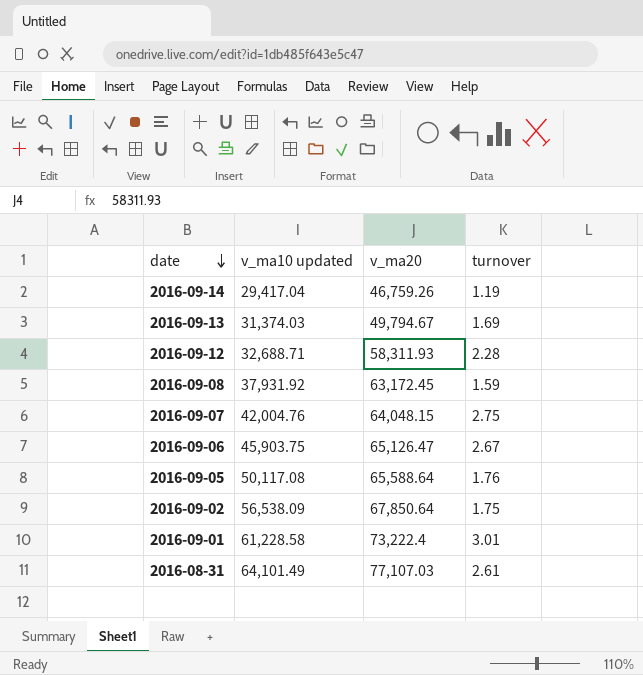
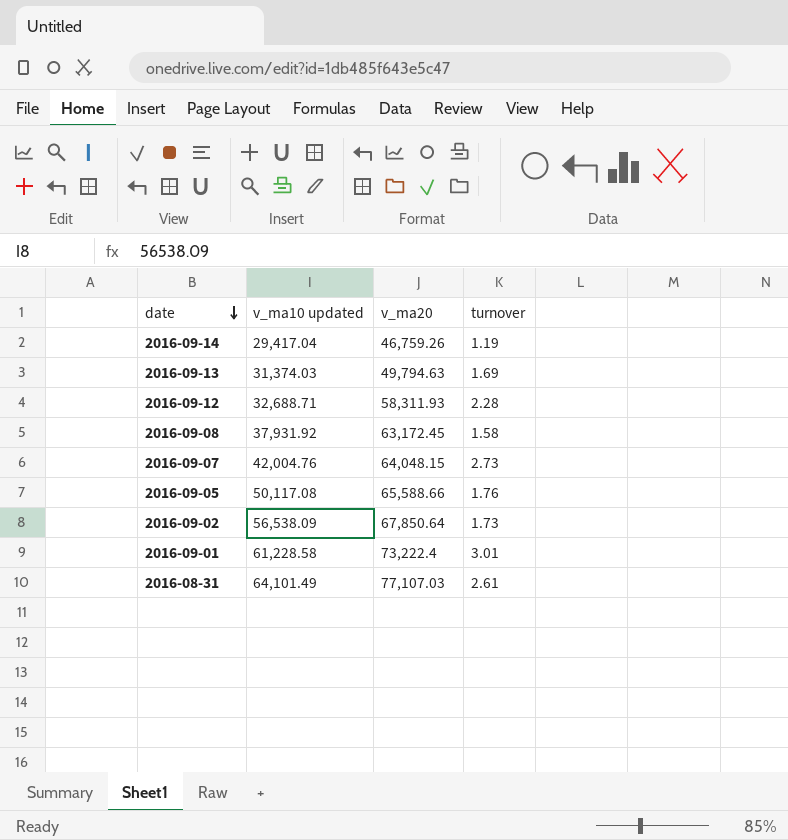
row 2016-09-06: 45,903.75 | 65,126.47 | 2.67 -> none
2016-09-13 | v_ma20: 49,794.67 -> 49,794.63
2016-09-08 | turnover: 1.59 -> 1.58
2016-09-07 | turnover: 2.75 -> 2.73
2016-09-05 | v_ma20: 65,588.64 -> 65,588.66
2016-09-02 | turnover: 1.75 -> 1.73

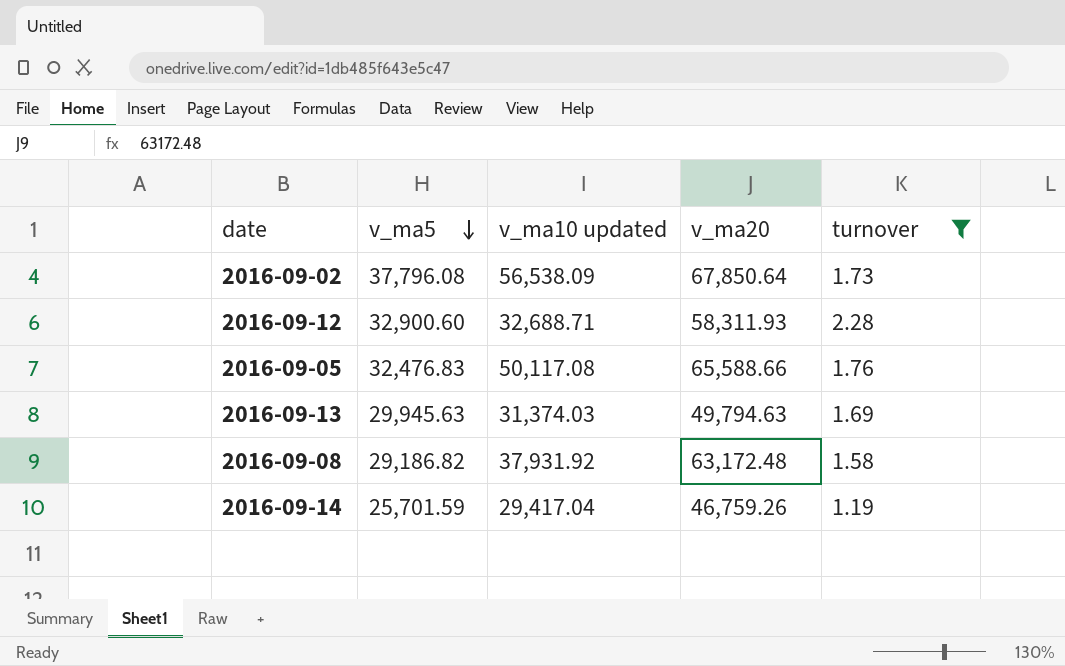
filter: none -> turnover <= 2.28
row order: date descending -> v_ma5 descending
column v_ma5 | position: none -> 2
2016-09-08 | v_ma20: 63,172.45 -> 63,172.48

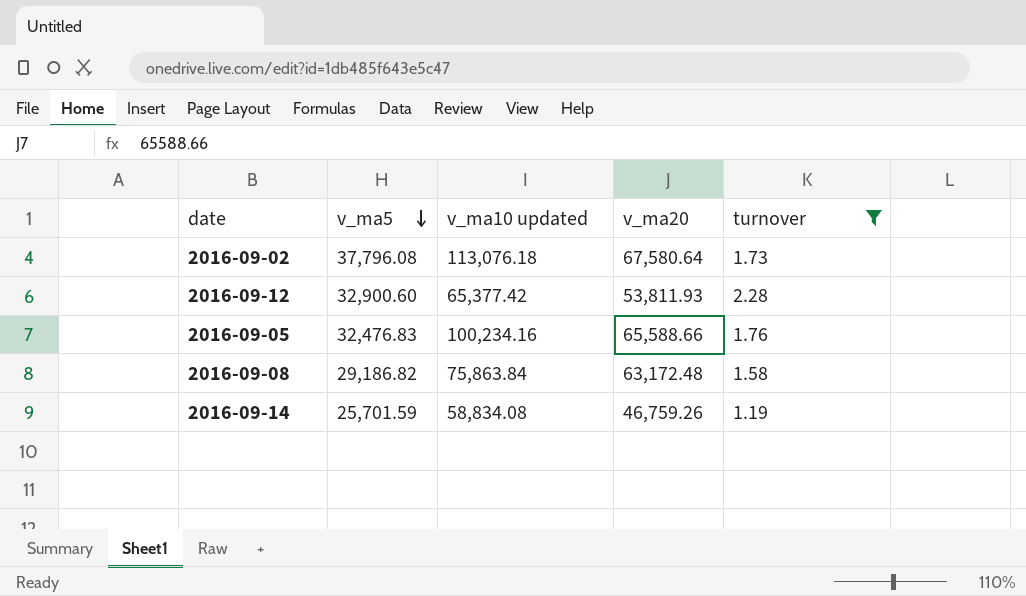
row 2016-09-13: 29,945.63 | 31,374.03 | 49,794.63 | 1.69 -> none
2016-09-02 | v_ma10 updated: 56,538.09 -> 113,076.18
2016-09-02 | v_ma20: 67,850.64 -> 67,580.64
2016-09-12 | v_ma10 updated: 32,688.71 -> 65,377.42
2016-09-12 | v_ma20: 58,311.93 -> 53,811.93
2016-09-05 | v_ma10 updated: 50,117.08 -> 100,234.16
2016-09-08 | v_ma10 updated: 37,931.92 -> 75,863.84
2016-09-14 | v_ma10 updated: 29,417.04 -> 58,834.08

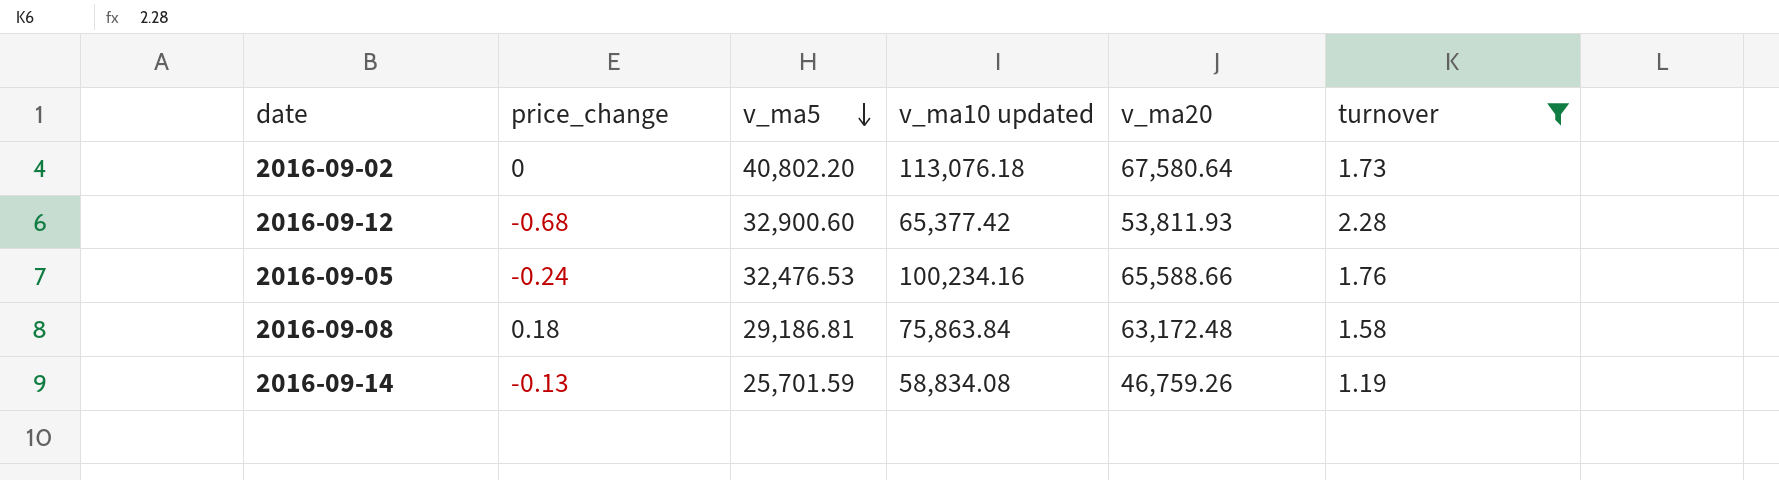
column price_change | position: none -> 2
2016-09-02 | v_ma5: 37,796.08 -> 40,802.20
2016-09-05 | v_ma5: 32,476.83 -> 32,476.53
2016-09-08 | v_ma5: 29,186.82 -> 29,186.81

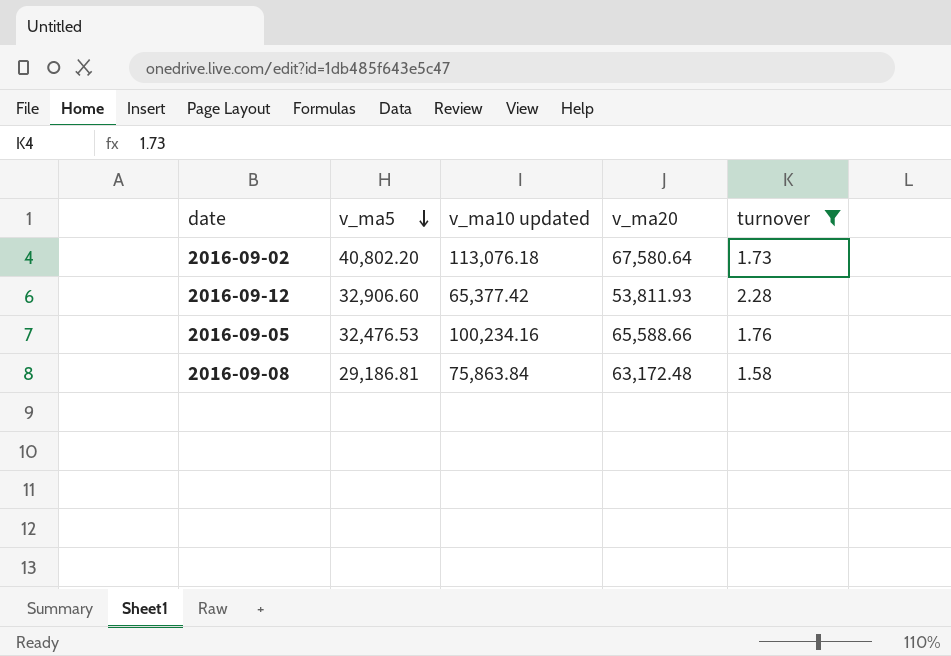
column price_change | position: 2 -> none
row 2016-09-14: -0.13 | 25,701.59 | 58,834.08 | 46,759.26 | 1.19 -> none
2016-09-12 | v_ma5: 32,900.60 -> 32,906.60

◆ Task description ◆
Quote the data above exactly from the line with "2016-09-13 | v_ma20: 49,794.67 -> 49,794.63" to the line with "column v_ma5 | position: none -> 2", both ends counted, and nothing else. Pictures don't go in.

◆ Task solution ◆
2016-09-13 | v_ma20: 49,794.67 -> 49,794.63
2016-09-08 | turnover: 1.59 -> 1.58
2016-09-07 | turnover: 2.75 -> 2.73
2016-09-05 | v_ma20: 65,588.64 -> 65,588.66
2016-09-02 | turnover: 1.75 -> 1.73

filter: none -> turnover <= 2.28
row order: date descending -> v_ma5 descending
column v_ma5 | position: none -> 2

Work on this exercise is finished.